[Records supplied Boundary: Start]

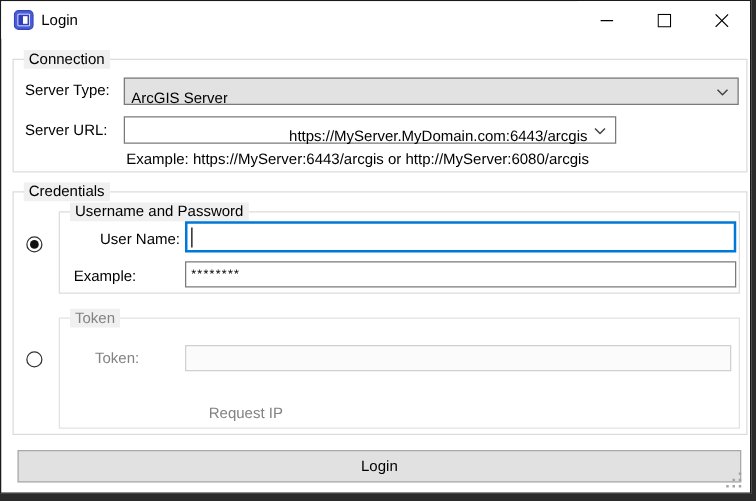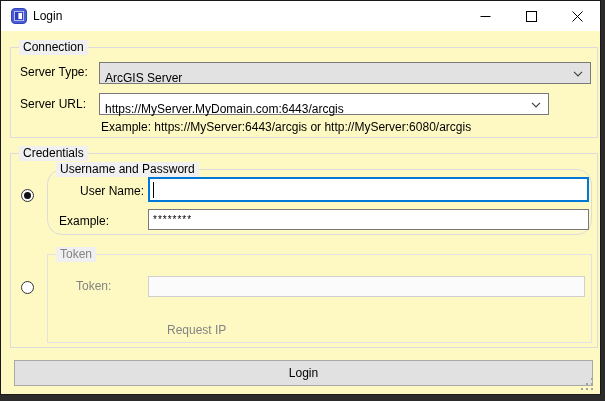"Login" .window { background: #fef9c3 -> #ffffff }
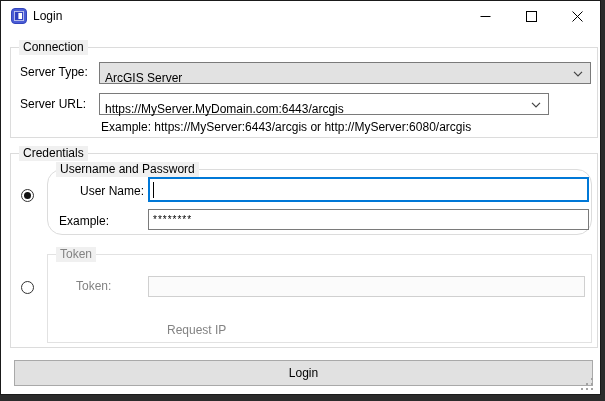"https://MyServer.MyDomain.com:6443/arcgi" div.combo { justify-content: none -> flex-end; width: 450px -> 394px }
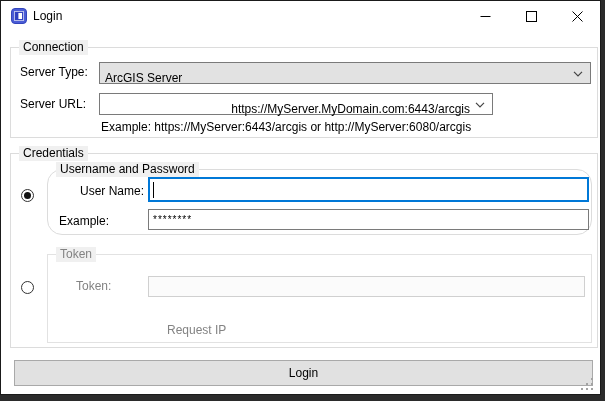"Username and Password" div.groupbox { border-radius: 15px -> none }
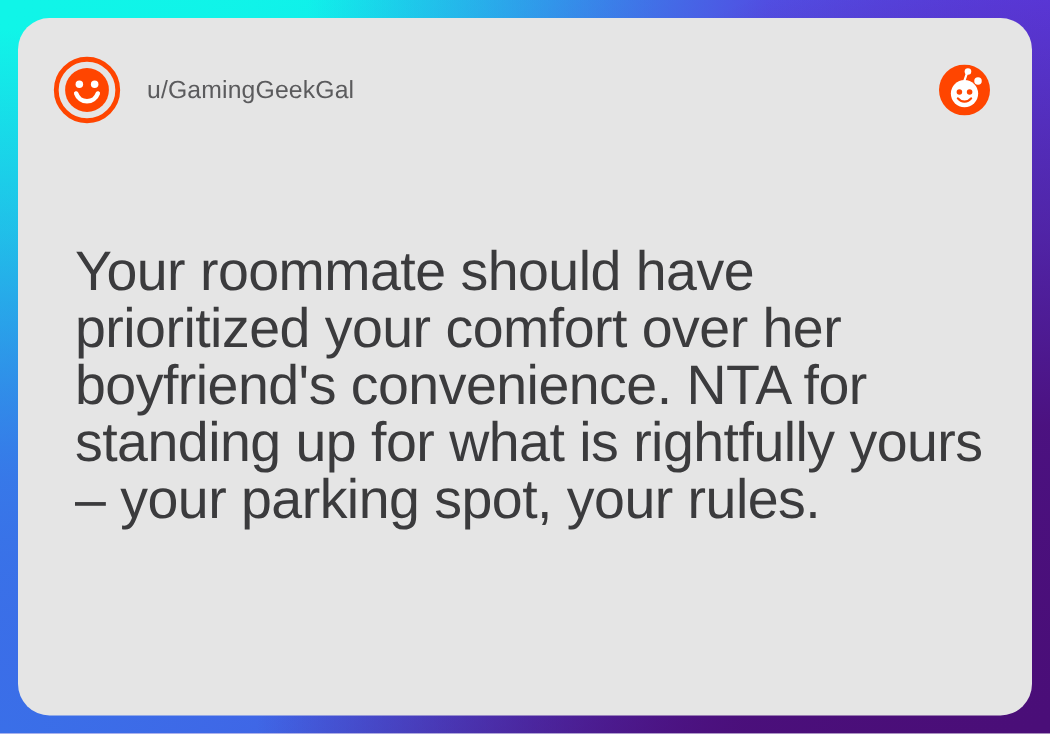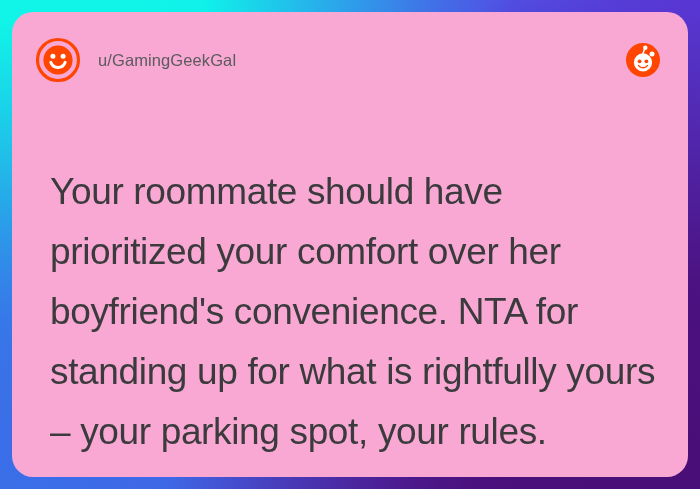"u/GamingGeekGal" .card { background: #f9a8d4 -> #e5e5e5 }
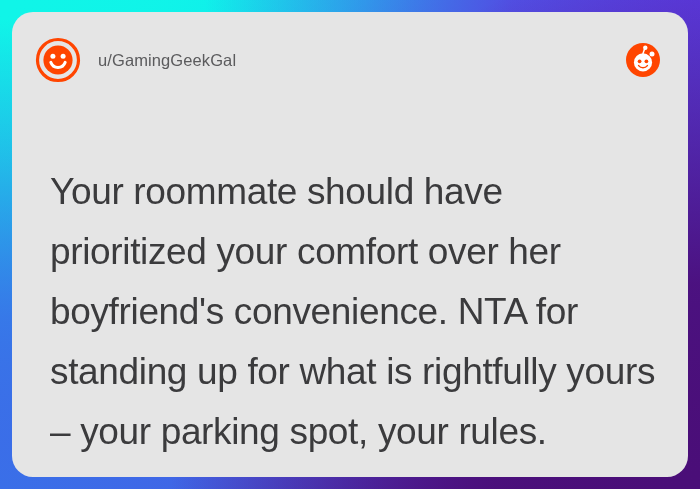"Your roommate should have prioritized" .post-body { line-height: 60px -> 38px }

[Records supplied Boundary: End]

From the first line to the last, output the data exactly, without the pictures.

"Login" .window { background: #fef9c3 -> #ffffff }
"https://MyServer.MyDomain.com:6443/arcgi" div.combo { justify-content: none -> flex-end; width: 450px -> 394px }
"Username and Password" div.groupbox { border-radius: 15px -> none }
"u/GamingGeekGal" .card { background: #f9a8d4 -> #e5e5e5 }
"Your roommate should have prioritized" .post-body { line-height: 60px -> 38px }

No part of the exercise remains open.